Logistisch machbar: Mercedes weiter offen für drittes Fahrzeug

, 16.10.2015

Wenige Monate vor Beginn der Testfahrten für 2016 sieht Toto Wolff weiter Perspektiven für ein drittes Auto, selbst wenn Red Bull nicht ausstiegen sollte

Das Thema dritte Autos in der Formel 1 ist weiterhin aktuell, denn noch immer ist die Situation um Red Bull verfahren. Daran ändert die Erlaubnis für die Motorenhersteller, Teams mit Vorjahresmaterial beliefern zu dürfen, nichts. Darüber hinaus ist Renault noch immer nicht bei Lotus eingestiegen, sodass drei Teams in der Schwebe hängen. Im schlimmsten Fall droht ein Starterfeld mit 16 Autos, wobei Haas zwei Fahrzeuge kompensiert.

Mercedes-Motorsportchef Toto Wolff sieht darin kein Problem, sondern eine Chance. Für 2016 sei es nicht zu spät, ein drittes Auto einzusetzen, wie er 'Autosport' sagt: "Die Frage ist, wie das dritte Auto finanziert wird, aber logistisch ist es kein Problem. Wir haben alles zusammengerechnet. Ich will die Zahlen nicht kommunizieren, aber alle Teams wurden vor einiger Zeit gebeten, das durchzurechnen und es war bei allen das gleiche Resultat: Es ist finanziell machbar."
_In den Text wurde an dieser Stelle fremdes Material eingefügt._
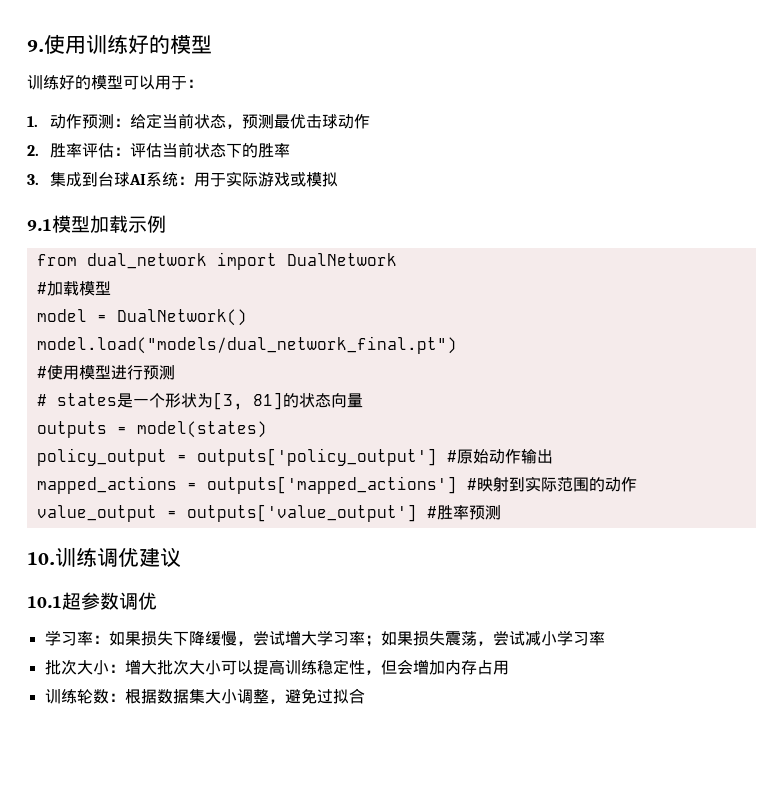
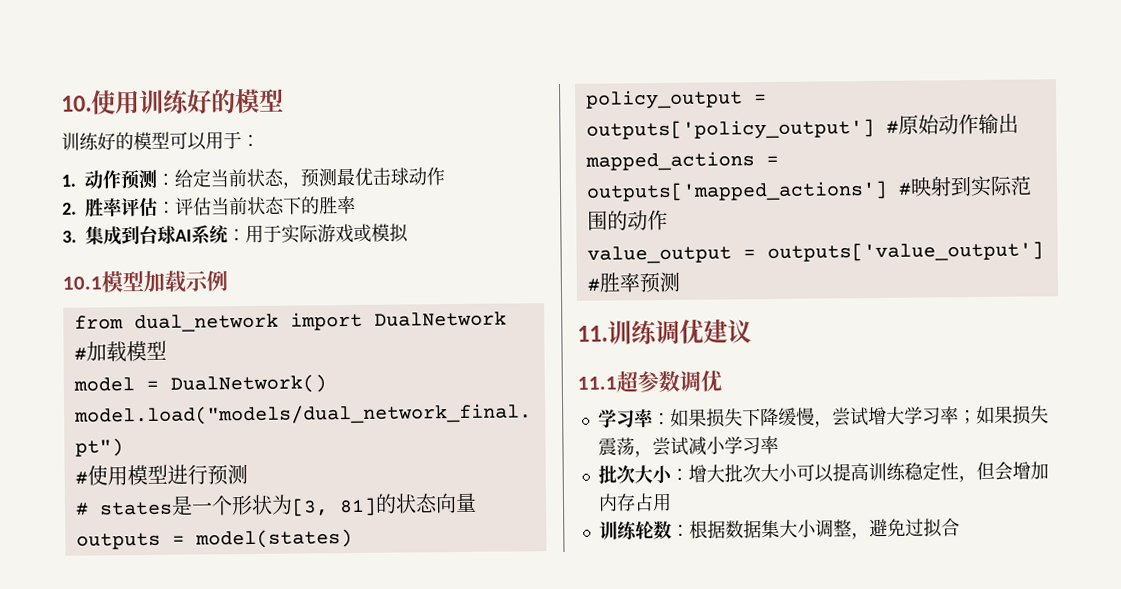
- 9.使用训练好的模型
+ 10.使用训练好的模型
- 9.1模型加载示例
+ 10.1模型加载示例
- 10.训练调优建议
+ 11.训练调优建议
- 10.1超参数调优
+ 11.1超参数调优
Aktuell gilt der Notfallplan, dass große Teams ein drittes Auto einsetzen müssen, sobald das Starterfeld kleiner wird. Welche Untergrenze dabei laut der kommerziellen Rahmenverträge relevant ist, bleibt ein Geschäftsgeheimnis. Am liebsten würde Wolff auch aufstocken, wenn es keine Rückzüge zu vermelden gäbe: "Ob mit oder ohne Red Bull, ich hätte lieber ein Starterfeld von 26 bis 28 Fahrzeugen in der Formel 1."
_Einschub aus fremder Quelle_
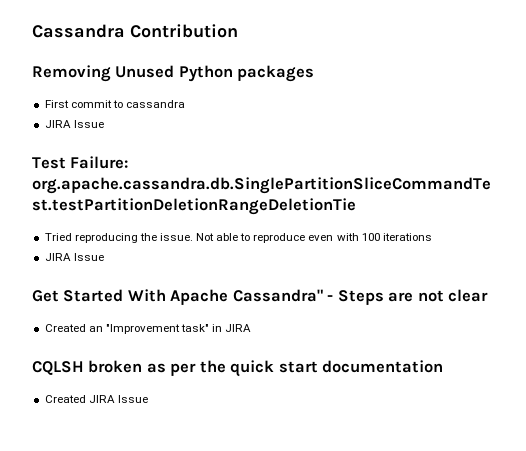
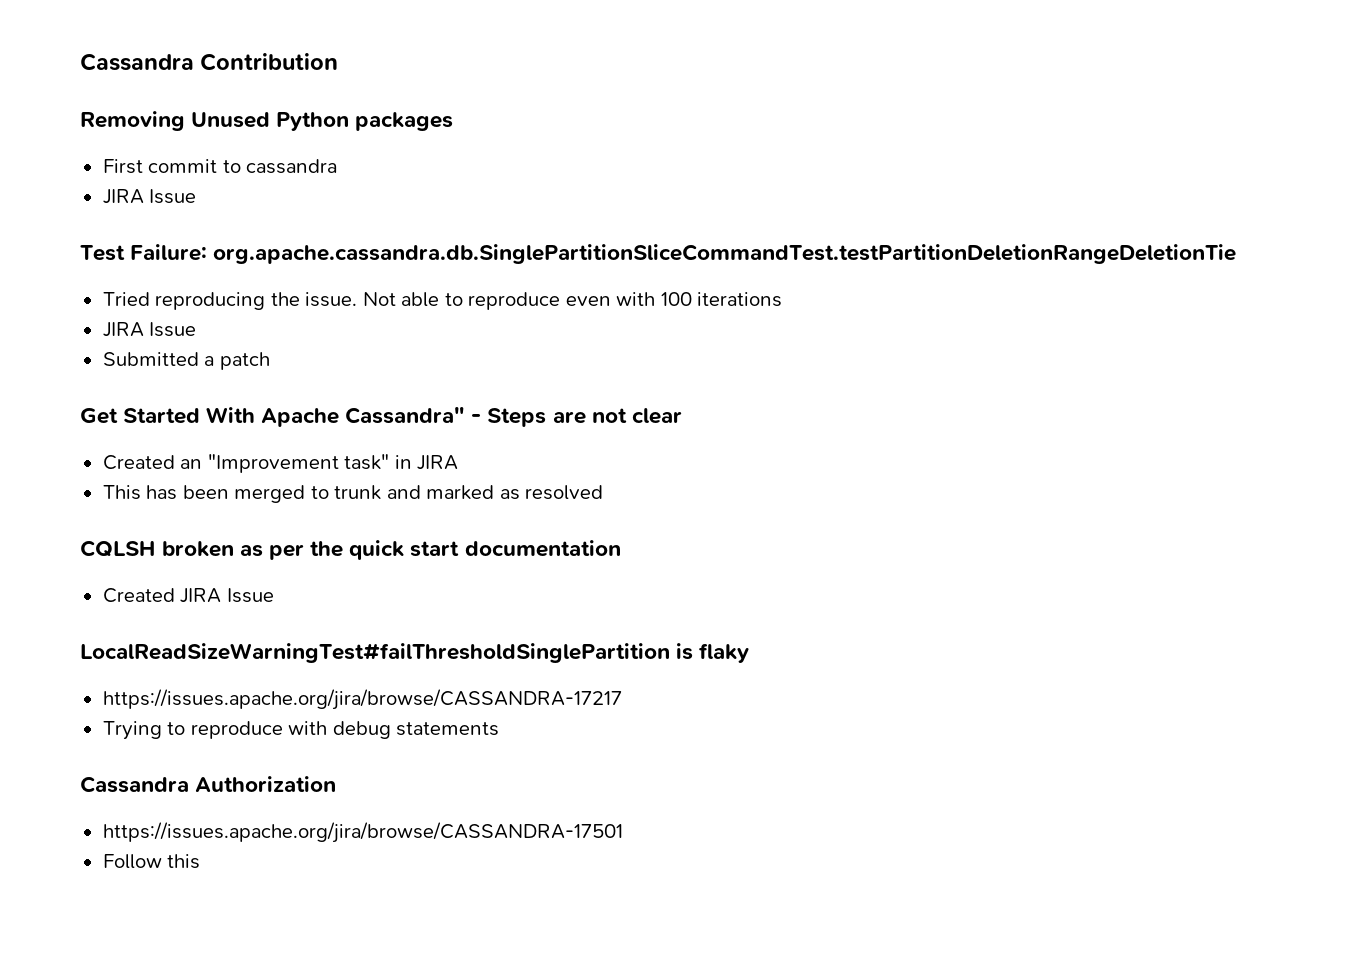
+ Submitted a patch
+ This has been merged to trunk and marked as resolved
+ LocalReadSizeWarningTest#failThresholdSinglePartition is flaky
+ https://issues.apache.org/jira/browse/CASSANDRA-17217
+ Trying to reproduce with debug statements
+ Cassandra Authorization
+ https://issues.apache.org/jira/browse/CASSANDRA-17501
+ Follow this

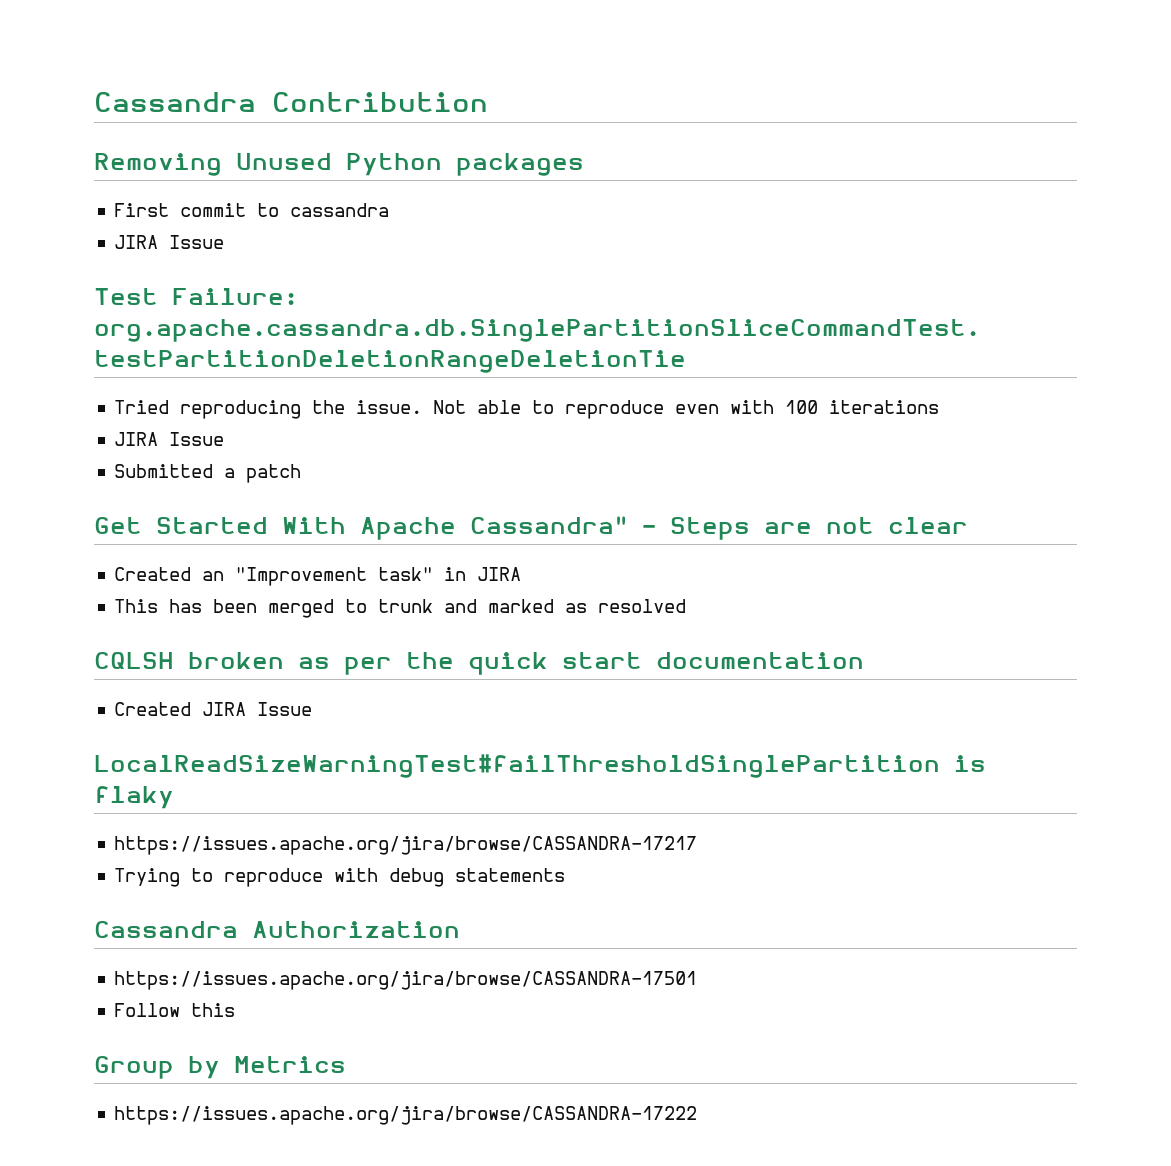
+ Group by Metrics
+ https://issues.apache.org/jira/browse/CASSANDRA-17222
Wolff gilt als einer der energischsten Verfechter eines dritten Autos. Der 43-Jährige lässt Argumente sprechen: "Es würde den kleinen Teams ermöglichen, weitere Fahrer einzusetzen und an Geld zu kommen. Die Teams würden öfter im Fernsehen zu sehen sein, wenn sie ein drittes Auto haben. Und es würde jungen Fahrern die Chance geben, in einem konkurrenzfähigen Fahrzeug in einem wettbewerbsmäßigen Umfeld zu fahren, wenn sie aus den Nachwuchsserien kommen."
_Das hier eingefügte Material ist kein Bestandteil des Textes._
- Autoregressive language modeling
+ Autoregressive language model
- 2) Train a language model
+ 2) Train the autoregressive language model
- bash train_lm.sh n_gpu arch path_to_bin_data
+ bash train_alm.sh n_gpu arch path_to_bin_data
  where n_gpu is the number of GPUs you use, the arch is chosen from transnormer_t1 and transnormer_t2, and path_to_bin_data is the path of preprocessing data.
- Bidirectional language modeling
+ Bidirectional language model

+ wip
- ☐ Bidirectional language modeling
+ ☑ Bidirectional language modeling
Bis auf die Red-Bull-Junioren seien in den vergangenen Jahren kaum junge Fahrer in die Formel 1 gekommen, klagt Wolff. Mercedes sucht derzeit nach Möglichkeiten, Pascal Wehrlein in ein Cockpit zu setzen. Apropos Red Bull - Wolffs Mitleid mit den Bullen hält sich in Grenzen: "Für den Sport wäre es wichtig, dass Red Bull und Toro Rosso in der Formel 1 bleiben und nicht bloß hinterherfahren. Die Marke ist wichtig für die Formel 1. Aber jeder ist für sein Schicksal selbst verantwortlich."